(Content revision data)
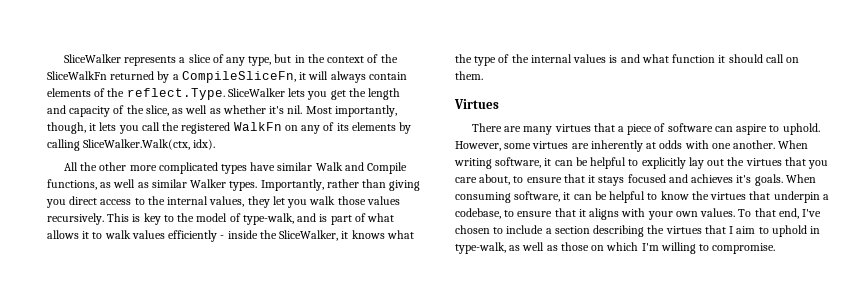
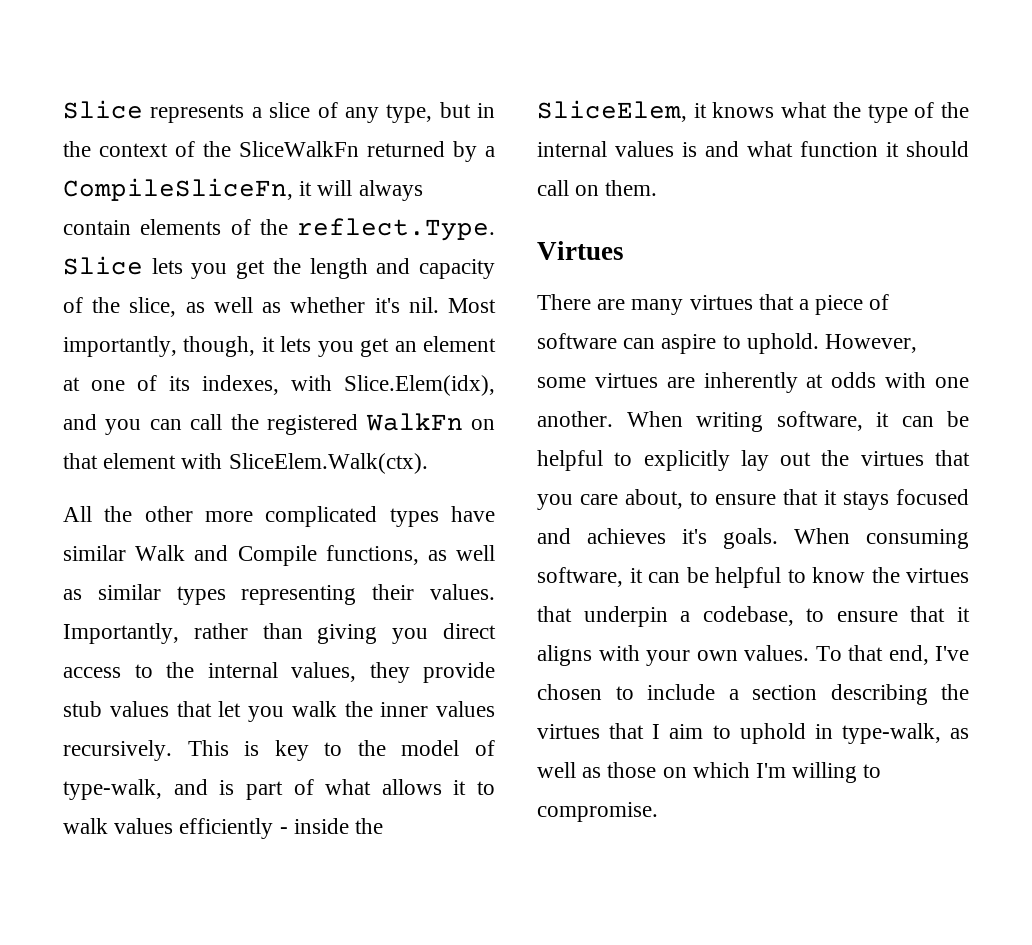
- SliceWalker represents a slice of any type, but in the context of the SliceWalkFn returned by a CompileSliceFn, it will always contain elements of the reflect.Type. SliceWalker lets you get the length and capacity of the slice, as well as whether it's nil.
+ Slice represents a slice of any type, but in the context of the SliceWalkFn returned by a CompileSliceFn, it will always contain elements of the reflect.Type. Slice lets you get the length and capacity of the slice, as well as whether it's nil.
- Most importantly, though, it lets you call the registered WalkFn on any of its elements by calling SliceWalker.Walk(ctx, idx).
+ Most importantly, though, it lets you get an element at one of its indexes, with Slice.Elem(idx), and you can call the registered WalkFn on that element with SliceElem.Walk(ctx).
- All the other more complicated types have similar Walk and Compile functions, as well as similar Walker types.
+ All the other more complicated types have similar Walk and Compile functions, as well as similar types representing their values.
- Importantly, rather than giving you direct access to the internal values, they let you walk those values recursively.
+ Importantly, rather than giving you direct access to the internal values, they provide stub values that let you walk the inner values recursively.
- This is key to the model of type-walk, and is part of what allows it to walk values efficiently - inside the SliceWalker, it knows what the type of the internal values is and what function it should call on them.
+ This is key to the model of type-walk, and is part of what allows it to walk values efficiently - inside the SliceElem, it knows what the type of the internal values is and what function it should call on them.

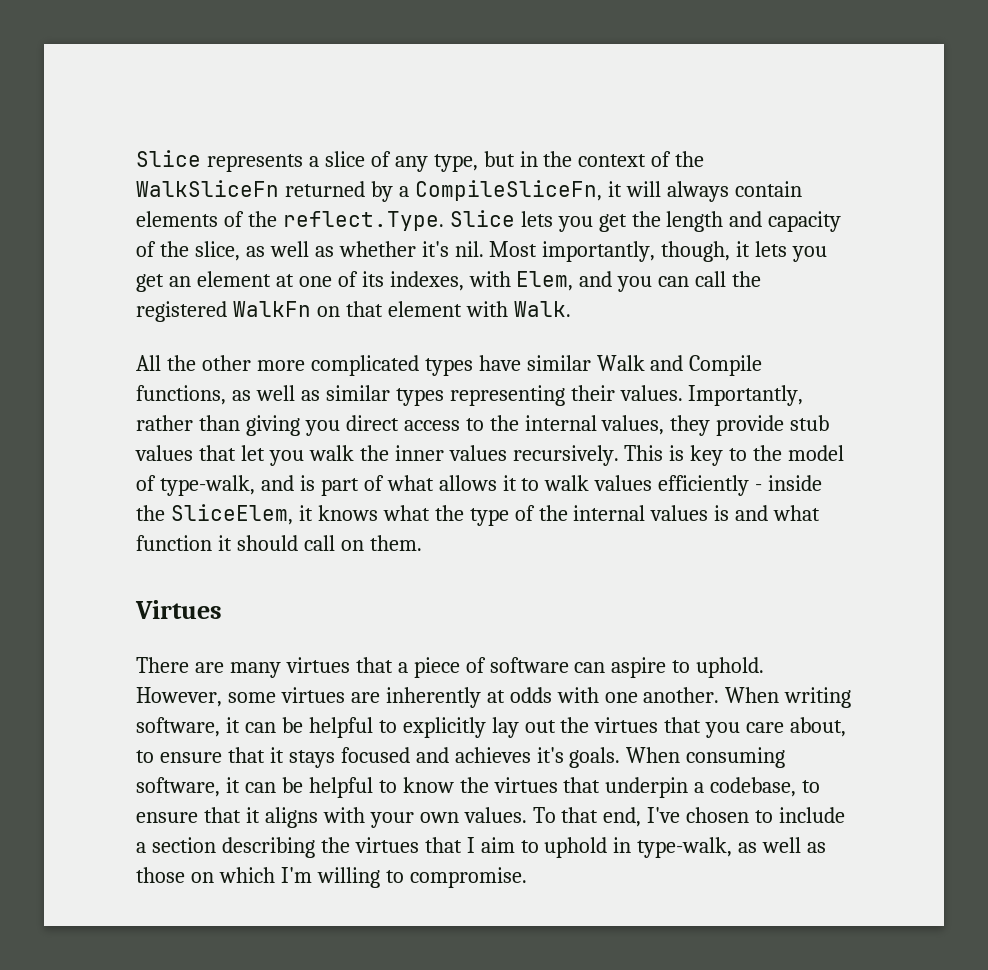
- Slice represents a slice of any type, but in the context of the SliceWalkFn returned by a CompileSliceFn, it will always contain elements of the reflect.Type. Slice lets you get the length and capacity of the slice, as well as whether it's nil.
+ Slice represents a slice of any type, but in the context of the WalkSliceFn returned by a CompileSliceFn, it will always contain elements of the reflect.Type. Slice lets you get the length and capacity of the slice, as well as whether it's nil.
- Most importantly, though, it lets you get an element at one of its indexes, with Slice.Elem(idx), and you can call the registered WalkFn on that element with SliceElem.Walk(ctx).
+ Most importantly, though, it lets you get an element at one of its indexes, with Elem, and you can call the registered WalkFn on that element with Walk.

◆ TASK DIRECTIONS: Please transcribe exactly the lines from the start of the records through the line containing "- Most importantly, though, it lets you call", leaving the pictures out.

◆ RESPONSE TO THE EXERCISE:
- SliceWalker represents a slice of any type, but in the context of the SliceWalkFn returned by a CompileSliceFn, it will always contain elements of the reflect.Type. SliceWalker lets you get the length and capacity of the slice, as well as whether it's nil.
+ Slice represents a slice of any type, but in the context of the SliceWalkFn returned by a CompileSliceFn, it will always contain elements of the reflect.Type. Slice lets you get the length and capacity of the slice, as well as whether it's nil.
- Most importantly, though, it lets you call the registered WalkFn on any of its elements by calling SliceWalker.Walk(ctx, idx).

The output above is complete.